Where do we even start? This is a topic I could discuss for days. It is near and dear to me academically, clinically, and personally. During my master’s degree in clinical nutrition, I studied and wrote papers on the gut-brain axis, the microbiome, and neurodevelopmental disorders (which are my permanent passion focus). Clinically, I work exclusively with pregnant moms and babies, which is arguably the most crucial phase in microbial health and, therefore, all health. Personally, I had my daughter via C-section birth and that weighed very heavily on me at that time and now. This is going to be a topic that I obsess about for the foreseeable future and likely beyond because I am not going to wait for anyone else to catch up. I want what is best for my daughter.
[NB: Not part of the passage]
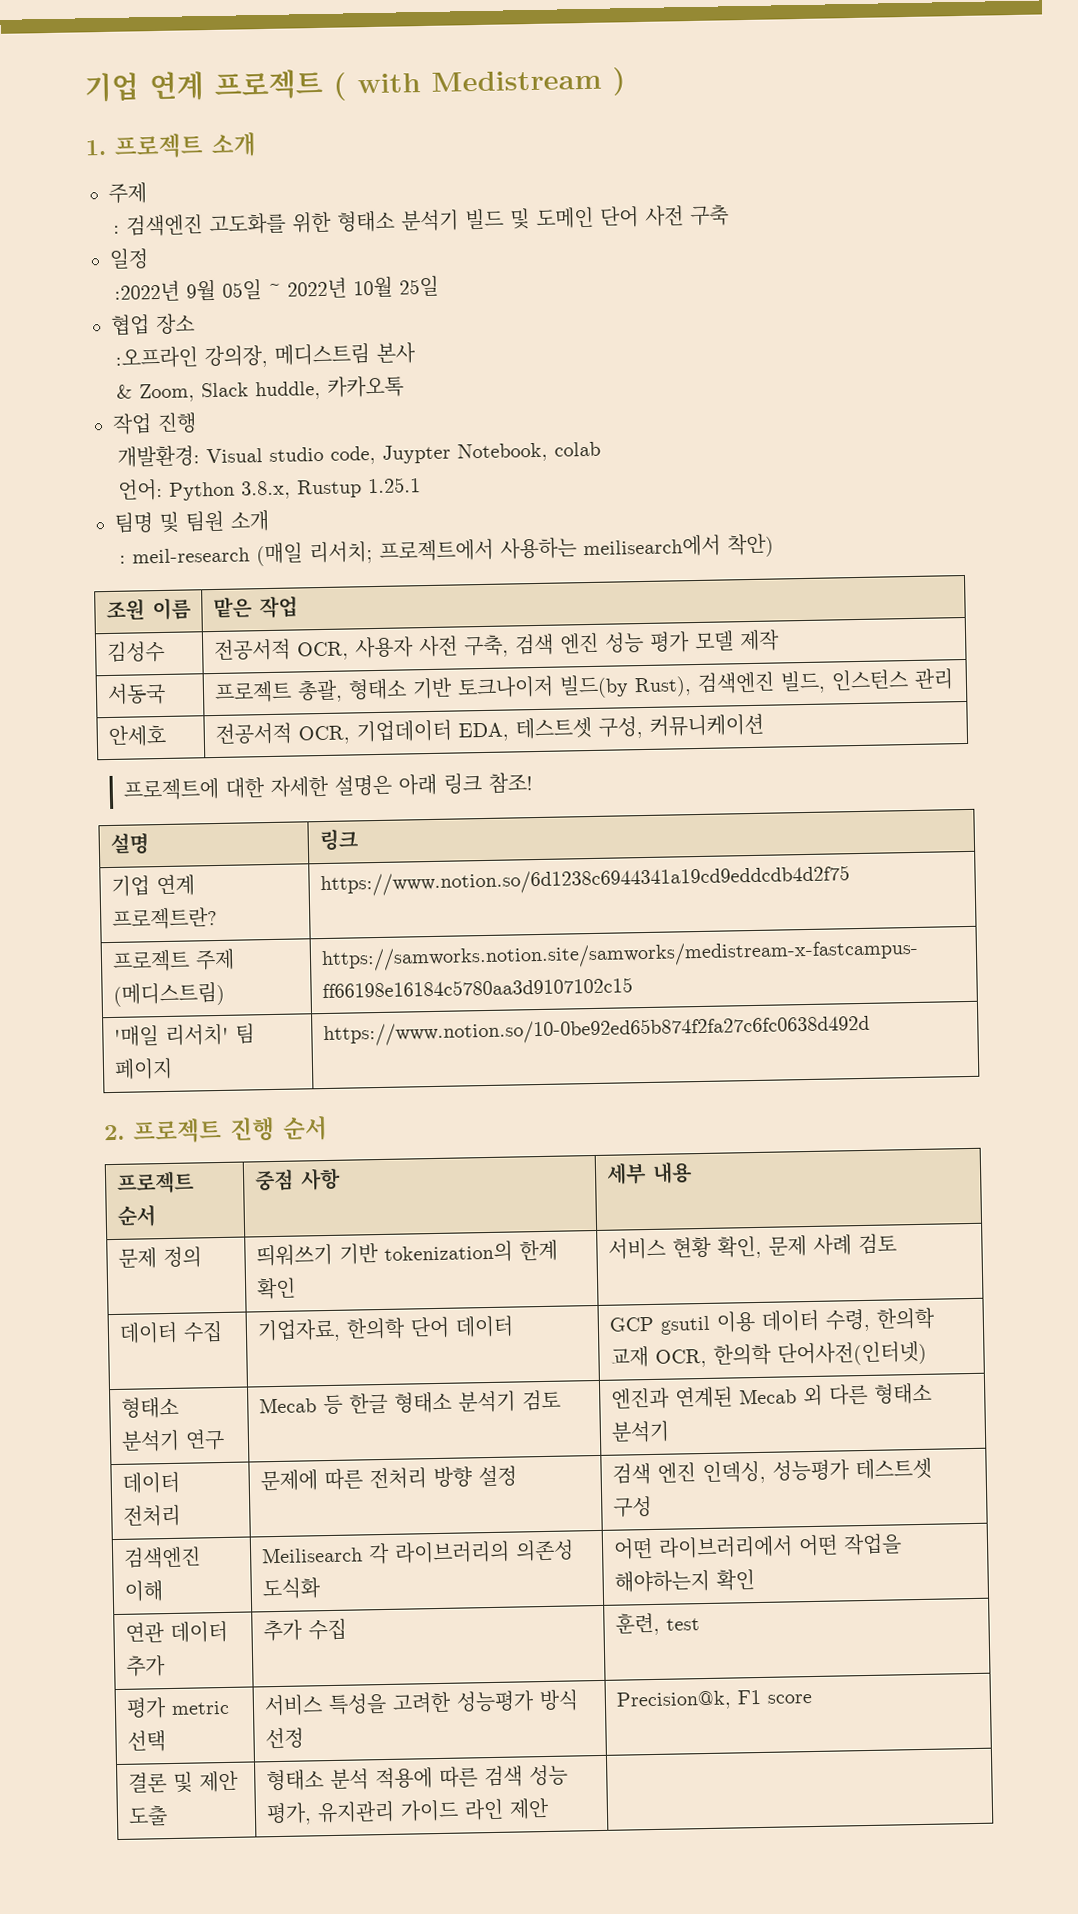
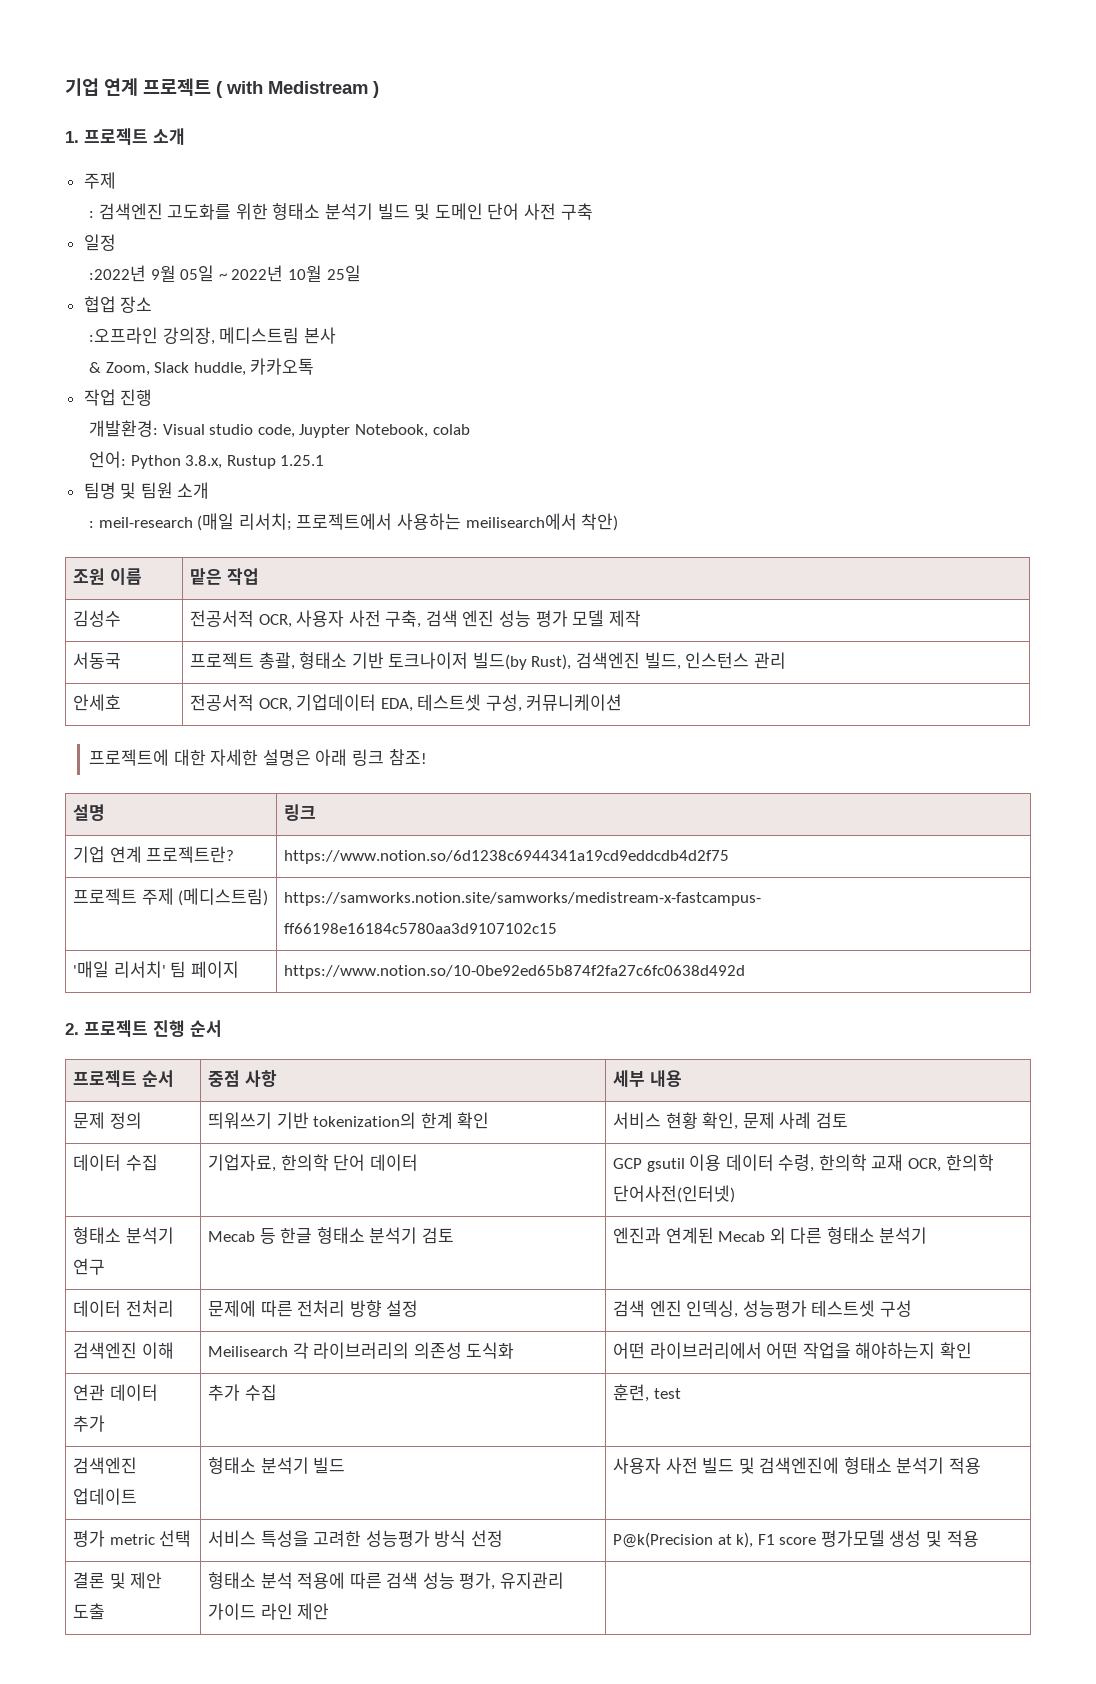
+ 검색엔진 업데이트 | 형태소 분석기 빌드 | 사용자 사전 빌드 및 검색엔진에 형태소 분석기 적용
- 평가 metric 선택 | 서비스 특성을 고려한 성능평가 방식 선정 | Precision@k, F1 score
+ 평가 metric 선택 | 서비스 특성을 고려한 성능평가 방식 선정 | P@k(Precision at k), F1 score 평가모델 생성 및 적용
Because I care so much and read too much about this, it sometimes gets a little heavy. I am really not a pessimist on this topic. I am very hopeful and very proactive. So please, if you are feeling down, give me a loud sigh and I will know to lighten up.
WHAT IS THE MICROBIOME?
The human microbiota consists of the 10-100 trillion symbiotic microbial cells harboured by each person. The bulk of it is found as bacteria in the gut but it is also made up of all of the bacteria, viruses, parasites, and fungi all throughout your body – in your mouth, on your skin, within your bowels, and surrounding your womb. The human microbiome also includes the genes coded within these cells, which are unique and very different from our own, but still impact our health status.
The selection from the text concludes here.